Sextortion (a portmanteau of sex and extortion) employs non-physical forms of coercion to extort sexual favors from the victim.  Sextortion refers to the broad category of sexual exploitation in which abuse of power is the means of coercion, as well as to the category of sexual exploitation in which threatened release of sexual images or information is the means of coercion.

As used to describe an abuse of power, sextortion is a form of corruption in which people entrusted with power – such as government officials, judges, educators, law enforcement personnel, and employers – seek to extort sexual favors in exchange for something within their authority to grant or withhold.  Examples of such abuses of power include: government officials who request sexual favors to obtain licenses or permits, teachers who trade good grades for sex with students, and employers who make providing sexual favors a condition of obtaining a job.

Sextortion also refers to a form of blackmail in which sexual information or images are used to extort money or sexual favors from the victim. Social media and text messages are often the source of the sexual material and the threatened means of sharing it with others.  An example of this type of sextortion is where people are extorted with a nude image of themselves they shared on the Internet through sexting. They are later coerced into giving money, or performing sexual acts with the person doing the extorting or are coerced into posing or performing sexually on camera, thus producing hardcore pornography. This method of blackmail is also frequently used to out LGBT people who keep their true sexual orientation private.
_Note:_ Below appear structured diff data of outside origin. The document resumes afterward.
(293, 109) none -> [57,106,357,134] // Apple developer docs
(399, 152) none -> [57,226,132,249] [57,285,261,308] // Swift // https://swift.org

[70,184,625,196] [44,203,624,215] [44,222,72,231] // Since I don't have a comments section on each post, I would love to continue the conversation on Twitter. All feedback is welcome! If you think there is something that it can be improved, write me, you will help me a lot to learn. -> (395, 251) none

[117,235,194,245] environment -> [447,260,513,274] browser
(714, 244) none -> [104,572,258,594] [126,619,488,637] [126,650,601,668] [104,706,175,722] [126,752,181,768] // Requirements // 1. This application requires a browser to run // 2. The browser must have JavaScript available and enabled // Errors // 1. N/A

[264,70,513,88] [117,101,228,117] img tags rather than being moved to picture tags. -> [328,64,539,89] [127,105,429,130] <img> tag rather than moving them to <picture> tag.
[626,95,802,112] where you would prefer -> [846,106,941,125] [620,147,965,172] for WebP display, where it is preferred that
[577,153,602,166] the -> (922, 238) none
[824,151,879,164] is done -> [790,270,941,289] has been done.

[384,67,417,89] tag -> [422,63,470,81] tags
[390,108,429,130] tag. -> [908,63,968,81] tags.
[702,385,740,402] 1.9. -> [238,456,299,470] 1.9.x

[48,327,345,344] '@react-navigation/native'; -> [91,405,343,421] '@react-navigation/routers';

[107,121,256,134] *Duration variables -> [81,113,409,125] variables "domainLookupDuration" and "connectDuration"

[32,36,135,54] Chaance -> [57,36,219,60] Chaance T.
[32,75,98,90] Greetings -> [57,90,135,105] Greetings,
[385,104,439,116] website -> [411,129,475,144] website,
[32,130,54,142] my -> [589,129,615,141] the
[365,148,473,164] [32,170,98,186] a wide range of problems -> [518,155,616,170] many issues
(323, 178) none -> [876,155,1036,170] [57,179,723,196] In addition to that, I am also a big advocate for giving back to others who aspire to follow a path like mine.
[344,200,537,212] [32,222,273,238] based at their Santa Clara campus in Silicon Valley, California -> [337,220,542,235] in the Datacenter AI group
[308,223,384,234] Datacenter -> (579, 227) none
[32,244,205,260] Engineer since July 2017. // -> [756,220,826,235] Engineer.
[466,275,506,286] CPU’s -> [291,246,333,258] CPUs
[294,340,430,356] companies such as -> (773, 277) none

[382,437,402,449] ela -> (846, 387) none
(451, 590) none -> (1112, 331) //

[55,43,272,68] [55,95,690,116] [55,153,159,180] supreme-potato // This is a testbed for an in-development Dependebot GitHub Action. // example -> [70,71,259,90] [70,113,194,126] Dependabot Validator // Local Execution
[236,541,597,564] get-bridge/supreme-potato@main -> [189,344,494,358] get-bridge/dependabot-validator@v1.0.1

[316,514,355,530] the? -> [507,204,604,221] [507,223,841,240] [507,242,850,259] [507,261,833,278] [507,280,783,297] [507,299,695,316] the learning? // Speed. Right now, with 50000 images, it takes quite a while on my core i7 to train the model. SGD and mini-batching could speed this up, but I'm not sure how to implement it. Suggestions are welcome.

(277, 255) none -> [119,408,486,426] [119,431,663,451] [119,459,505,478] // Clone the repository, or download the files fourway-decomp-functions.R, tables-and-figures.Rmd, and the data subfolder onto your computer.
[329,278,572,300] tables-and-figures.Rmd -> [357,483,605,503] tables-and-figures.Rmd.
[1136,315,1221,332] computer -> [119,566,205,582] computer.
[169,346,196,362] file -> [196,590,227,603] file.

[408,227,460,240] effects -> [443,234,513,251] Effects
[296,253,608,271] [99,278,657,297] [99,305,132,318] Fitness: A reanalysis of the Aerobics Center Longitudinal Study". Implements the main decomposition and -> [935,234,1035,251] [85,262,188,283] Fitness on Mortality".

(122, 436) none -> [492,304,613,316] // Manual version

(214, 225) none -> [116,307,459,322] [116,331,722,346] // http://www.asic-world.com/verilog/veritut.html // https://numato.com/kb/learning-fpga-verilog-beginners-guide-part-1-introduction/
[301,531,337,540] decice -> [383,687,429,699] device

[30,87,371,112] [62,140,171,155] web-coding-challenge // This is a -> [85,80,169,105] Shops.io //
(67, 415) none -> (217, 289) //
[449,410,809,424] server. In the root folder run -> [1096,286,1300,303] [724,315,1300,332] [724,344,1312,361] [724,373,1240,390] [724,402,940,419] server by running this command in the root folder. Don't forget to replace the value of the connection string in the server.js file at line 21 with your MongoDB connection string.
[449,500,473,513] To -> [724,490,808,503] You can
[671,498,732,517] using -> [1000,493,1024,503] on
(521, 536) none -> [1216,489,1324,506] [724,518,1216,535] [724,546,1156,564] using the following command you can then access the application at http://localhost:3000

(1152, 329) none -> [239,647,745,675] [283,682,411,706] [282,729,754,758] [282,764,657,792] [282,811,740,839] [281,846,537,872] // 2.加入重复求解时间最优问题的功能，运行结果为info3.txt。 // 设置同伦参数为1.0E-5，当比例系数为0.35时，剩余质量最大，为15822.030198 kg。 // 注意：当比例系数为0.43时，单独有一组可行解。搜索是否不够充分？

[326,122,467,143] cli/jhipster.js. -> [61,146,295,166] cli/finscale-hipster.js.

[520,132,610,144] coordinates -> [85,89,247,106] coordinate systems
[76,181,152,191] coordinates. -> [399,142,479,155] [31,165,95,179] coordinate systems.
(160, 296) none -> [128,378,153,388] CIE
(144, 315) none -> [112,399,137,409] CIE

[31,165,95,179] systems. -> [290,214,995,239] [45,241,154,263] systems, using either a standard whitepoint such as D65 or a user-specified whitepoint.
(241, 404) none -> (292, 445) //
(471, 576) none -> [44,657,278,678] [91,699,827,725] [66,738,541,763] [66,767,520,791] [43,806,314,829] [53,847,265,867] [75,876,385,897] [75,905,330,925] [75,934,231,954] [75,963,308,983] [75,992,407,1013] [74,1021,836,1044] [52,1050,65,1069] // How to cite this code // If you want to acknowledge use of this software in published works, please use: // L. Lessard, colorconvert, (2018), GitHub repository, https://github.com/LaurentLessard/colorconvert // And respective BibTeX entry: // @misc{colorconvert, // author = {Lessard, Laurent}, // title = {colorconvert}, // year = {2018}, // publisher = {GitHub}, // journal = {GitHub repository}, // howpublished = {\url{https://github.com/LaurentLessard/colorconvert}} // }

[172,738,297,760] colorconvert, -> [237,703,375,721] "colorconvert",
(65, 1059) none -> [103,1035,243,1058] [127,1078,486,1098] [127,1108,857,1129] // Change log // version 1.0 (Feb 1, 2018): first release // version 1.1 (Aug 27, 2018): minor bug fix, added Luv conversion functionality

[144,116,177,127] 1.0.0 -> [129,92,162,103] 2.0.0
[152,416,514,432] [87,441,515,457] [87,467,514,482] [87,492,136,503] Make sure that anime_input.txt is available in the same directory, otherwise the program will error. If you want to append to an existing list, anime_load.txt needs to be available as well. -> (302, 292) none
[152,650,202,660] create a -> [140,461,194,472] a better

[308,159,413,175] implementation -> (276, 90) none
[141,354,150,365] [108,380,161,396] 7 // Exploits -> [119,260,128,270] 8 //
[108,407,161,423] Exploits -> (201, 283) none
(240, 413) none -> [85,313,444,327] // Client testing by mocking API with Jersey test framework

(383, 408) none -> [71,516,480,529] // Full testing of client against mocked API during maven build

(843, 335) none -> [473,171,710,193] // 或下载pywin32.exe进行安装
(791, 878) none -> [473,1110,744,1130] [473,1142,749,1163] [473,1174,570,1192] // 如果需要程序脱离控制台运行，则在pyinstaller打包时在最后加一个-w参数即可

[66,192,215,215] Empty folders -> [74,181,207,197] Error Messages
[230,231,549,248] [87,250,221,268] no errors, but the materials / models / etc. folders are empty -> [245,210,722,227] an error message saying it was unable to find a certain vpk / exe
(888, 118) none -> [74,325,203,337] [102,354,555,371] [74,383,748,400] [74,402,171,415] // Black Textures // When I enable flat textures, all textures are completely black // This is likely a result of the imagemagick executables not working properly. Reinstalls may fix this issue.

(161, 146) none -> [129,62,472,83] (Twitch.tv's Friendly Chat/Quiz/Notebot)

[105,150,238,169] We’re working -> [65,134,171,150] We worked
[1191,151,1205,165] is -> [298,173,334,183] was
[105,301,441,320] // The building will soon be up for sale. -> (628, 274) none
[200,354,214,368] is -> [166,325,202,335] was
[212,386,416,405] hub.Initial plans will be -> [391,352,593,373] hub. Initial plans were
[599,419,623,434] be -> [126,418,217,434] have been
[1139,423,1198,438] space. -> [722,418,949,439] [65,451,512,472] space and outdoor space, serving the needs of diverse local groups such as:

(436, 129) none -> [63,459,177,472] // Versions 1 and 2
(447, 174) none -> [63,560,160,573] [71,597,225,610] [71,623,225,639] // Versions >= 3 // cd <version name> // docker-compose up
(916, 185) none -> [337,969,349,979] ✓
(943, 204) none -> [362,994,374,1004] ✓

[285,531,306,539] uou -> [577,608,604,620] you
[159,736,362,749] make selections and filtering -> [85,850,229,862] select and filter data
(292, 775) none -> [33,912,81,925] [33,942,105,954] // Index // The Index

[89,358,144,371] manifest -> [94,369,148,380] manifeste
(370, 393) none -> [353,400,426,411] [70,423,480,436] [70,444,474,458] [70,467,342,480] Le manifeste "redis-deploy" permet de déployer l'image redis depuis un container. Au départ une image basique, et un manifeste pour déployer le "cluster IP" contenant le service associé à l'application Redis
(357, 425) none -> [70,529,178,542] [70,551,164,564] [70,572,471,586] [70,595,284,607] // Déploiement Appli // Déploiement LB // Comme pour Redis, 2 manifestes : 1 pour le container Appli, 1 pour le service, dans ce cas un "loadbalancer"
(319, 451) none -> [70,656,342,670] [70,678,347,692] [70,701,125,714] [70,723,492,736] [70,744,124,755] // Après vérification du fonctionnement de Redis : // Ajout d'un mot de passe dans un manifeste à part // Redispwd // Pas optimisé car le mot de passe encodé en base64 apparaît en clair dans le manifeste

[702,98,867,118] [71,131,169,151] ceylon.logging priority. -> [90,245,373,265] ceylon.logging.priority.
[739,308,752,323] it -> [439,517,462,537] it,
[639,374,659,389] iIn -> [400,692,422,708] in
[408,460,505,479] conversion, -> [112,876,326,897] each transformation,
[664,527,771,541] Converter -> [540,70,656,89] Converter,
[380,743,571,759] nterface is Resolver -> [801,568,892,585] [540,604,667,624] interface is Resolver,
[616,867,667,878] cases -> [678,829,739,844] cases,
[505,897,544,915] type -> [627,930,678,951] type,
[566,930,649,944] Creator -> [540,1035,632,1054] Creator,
A video highlighting the dangers of sextortion has been released by the National Crime Agency in the UK to educate people, especially given the fact that blackmail of a sexual nature may cause humiliation to a sufficient extent to cause the victim to take their own life, in addition to other efforts to educate the public on the risks of sextortion.

Webcam blackmail

Sextortion through the use of webcams is also a concern, especially for those who use webcams for flirting and cybersex. Often this involves a cybercriminal posing as someone else – such as an attractive person – initiating communication of a sexual nature with the victim (about 95% of victims are male). Often, the cybercriminal simply shows the victim a pre-recorded video of a performer from a cybersex webcam site which they are sufficiently familiar with, then messages the victim at points in the video where the performer appears to be typing on the keyboard, to give the illusion that the performer in the video is messaging them. The victim is then persuaded to undress in front of a webcam, and may also be persuaded to engage in sexual behaviour, such as masturbation. The video is recorded by the cybercriminal, who then reveals their true intent and demands money or other services (such as more explicit images of the victim, in cases of online predation), and threatening to publicly release the video to video services like YouTube and send it to family members and friends of the victim if they do not comply. Sometimes threats to make false allegations of paedophilia against the victim are made as well. This is known as webcam blackmail.  An increase in webcam blackmails have been reported, and it affects both young and old, male and female alike. Webcam blackmail is also connected with webcam trolling.

History
An early use of the term appears in print in 1950 in California.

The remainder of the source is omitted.